School of Engineering & Physics, University of the South Pacific, Laucala Bay, Suva, Fiji.
Laboratory for Medical Science Mathematics, RIKEN Center for Integrative Medical Sciences, Yokohama 230-0045, Japan.
Genes (Basel). 2020 Dec 20;11(12):1524. doi: 10.3390/genes11121524.
Post-translational modification (PTM) is a biological process that is associated with the modification of proteome, which results in the alteration of normal cell biology and pathogenesis. There have been numerous PTM reports in recent years, out of which, lysine phosphoglycerylation has emerged as one of the recent developments. The traditional methods of identifying phosphoglycerylated residues, which are experimental procedures such as mass spectrometry, have shown to be time-consuming and cost-inefficient, despite the abundance of proteins being sequenced in this post-genomic era. Due to these drawbacks, computational techniques are being sought to establish an effective identification system of phosphoglycerylated lysine residues. The development of a predictor for phosphoglycerylation prediction is not a first, but it is necessary as the latest predictor falls short in adequately detecting phosphoglycerylated and non-phosphoglycerylated lysine residues.
In this work, we introduce a new predictor named RAM-PGK, which uses sequence-based information relating to amino acid residues to predict phosphoglycerylated and non-phosphoglycerylated sites. A benchmark dataset was employed for this purpose, which contained experimentally identified phosphoglycerylated and non-phosphoglycerylated lysine residues. From the dataset, we extracted the residue adjacency matrix pertaining to each lysine residue in the protein sequences and converted them into feature vectors, which is used to build the phosphoglycerylation predictor.
RAM-PGK, which is based on sequential features and support vector machine classifiers, has shown a noteworthy improvement in terms of performance in comparison to some of the recent prediction methods.

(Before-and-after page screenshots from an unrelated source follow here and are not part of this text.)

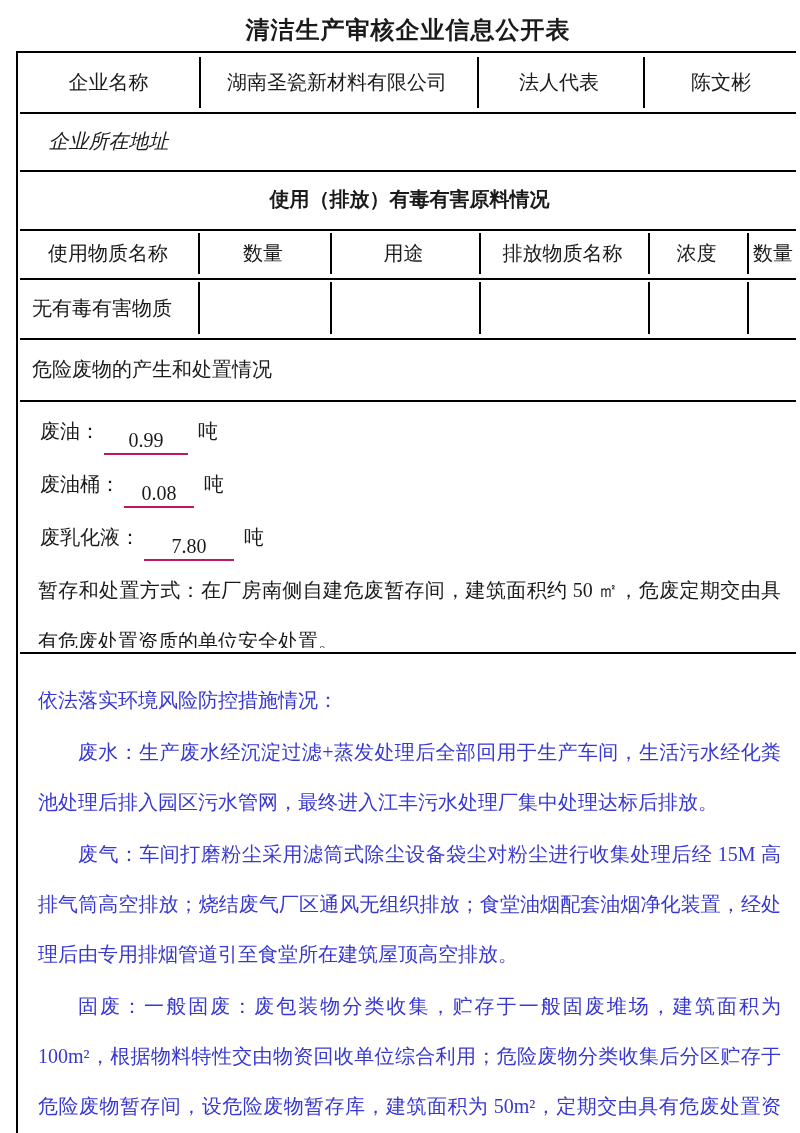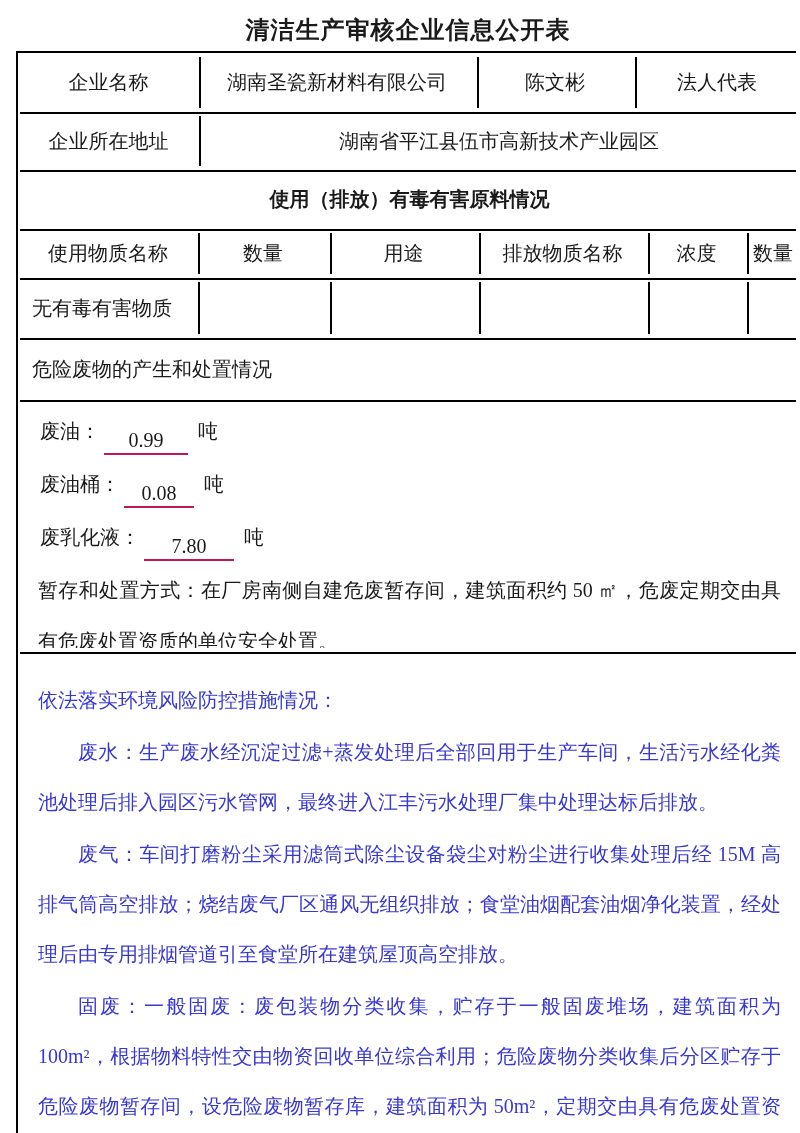"陈文彬" div.td { order: before "法人代表" -> after "法人代表" }
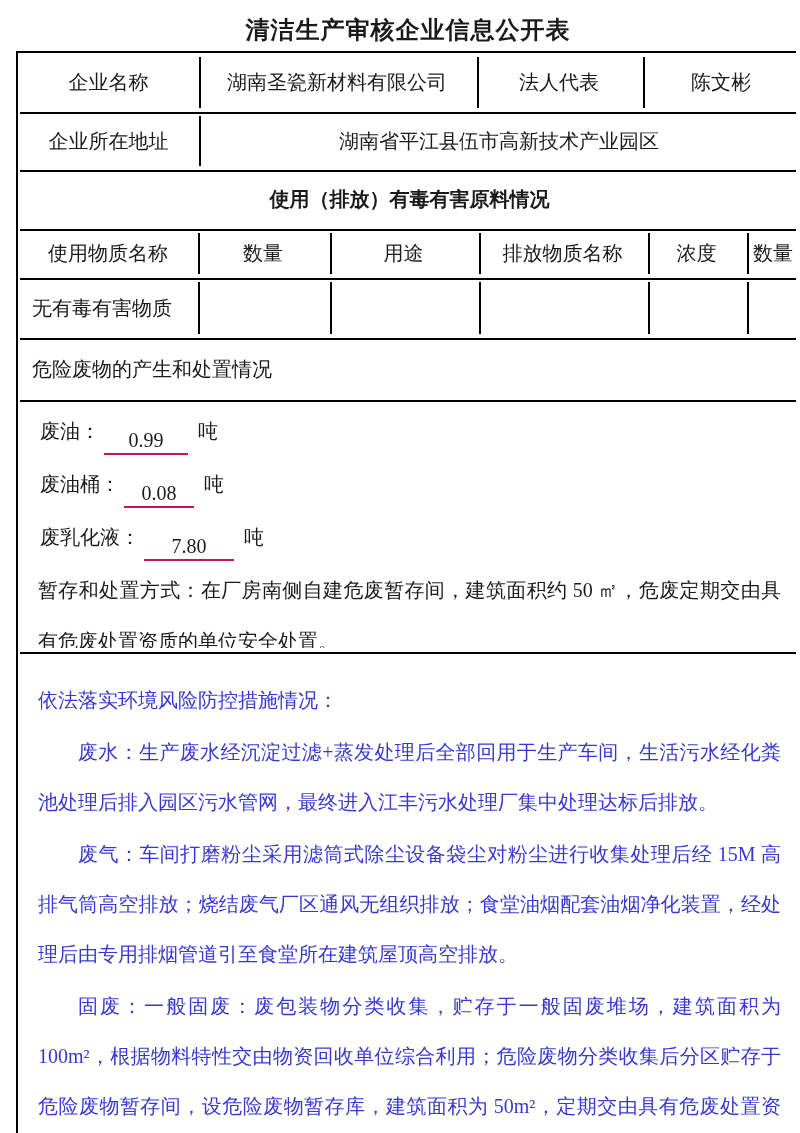"企业所在地址" .r2 { font-style: none -> italic }
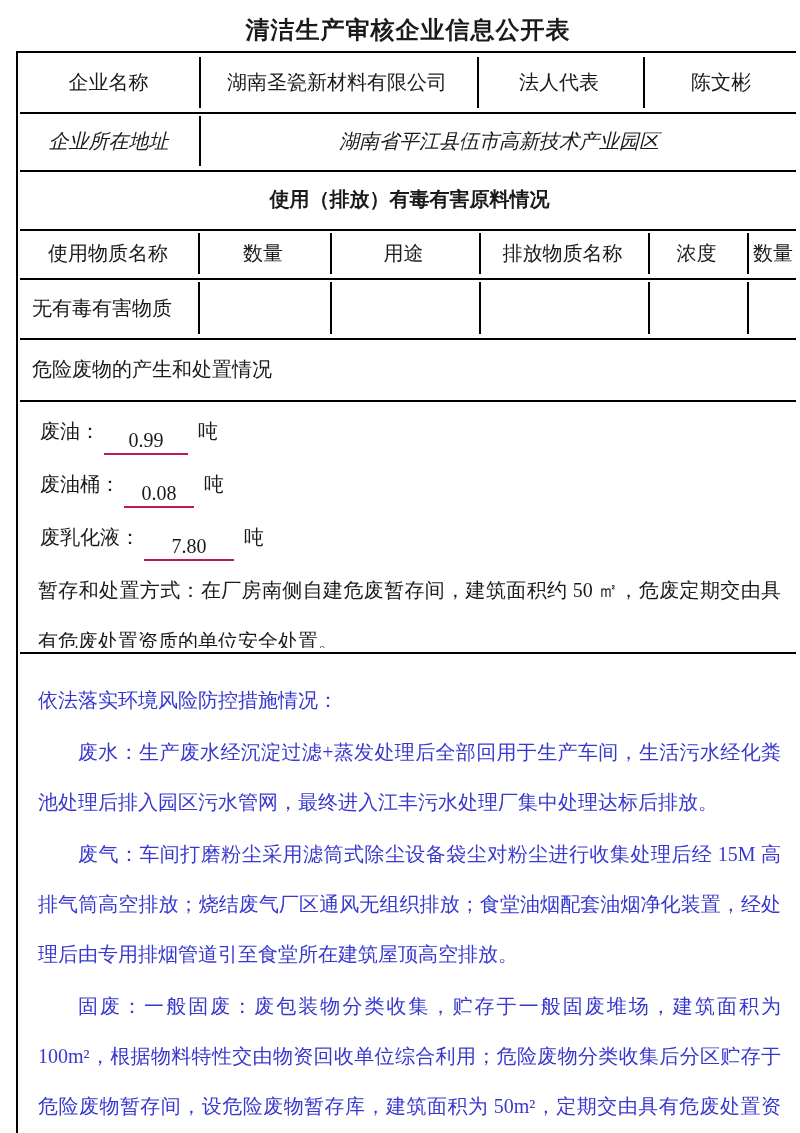"湖南省平江县伍市高新技术产业园区" div.td { html: <div>湖南省平江县伍市高新技术产业园区</div> -> none }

The performance metrics of the RAM-PGK predictor are: 0.5741 sensitivity, 0.6436 specificity, 0.0531 precision, 0.6414 accuracy, and 0.0824 Mathews correlation coefficient.
翻译后修饰(PTM)是一种与蛋白质组修饰相关的生物学过程,导致正常细胞生物学和发病机制的改变。近年来,已经有许多 PTM 报道,其中赖氨酸磷酸化糖基化是最近的发展之一。识别磷酸化糖基化残基的传统方法,例如质谱等实验程序,虽然在后基因组时代测序的蛋白质数量丰富,但已经证明既耗时又昂贵。由于这些缺点,正在寻求计算技术来建立有效的磷酸化糖基化赖氨酸残基识别系统。开发磷酸化糖基化预测器并不是第一次,但这是必要的,因为最新的预测器在充分检测磷酸化糖基化和非磷酸化糖基化赖氨酸残基方面存在不足。
在这项工作中,我们引入了一个名为 RAM-PGK 的新预测器,该预测器使用与氨基酸残基相关的基于序列的信息来预测磷酸化糖基化和非磷酸化糖基化位点。为此目的使用了基准数据集,其中包含实验鉴定的磷酸化糖基化和非磷酸化糖基化赖氨酸残基。从数据集中,我们提取了与蛋白质序列中每个赖氨酸残基相关的残基邻接矩阵,并将其转换为特征向量,用于构建磷酸化糖基化预测器。
RAM-PGK 基于顺序特征和支持向量机分类器,与一些最近的预测方法相比,在性能方面有了显著的提高。RAM-PGK 预测器的性能指标为:0.5741 灵敏度、0.6436 特异性、0.0531 精度、0.6414 准确性和 0.0824 Matthews 相关系数。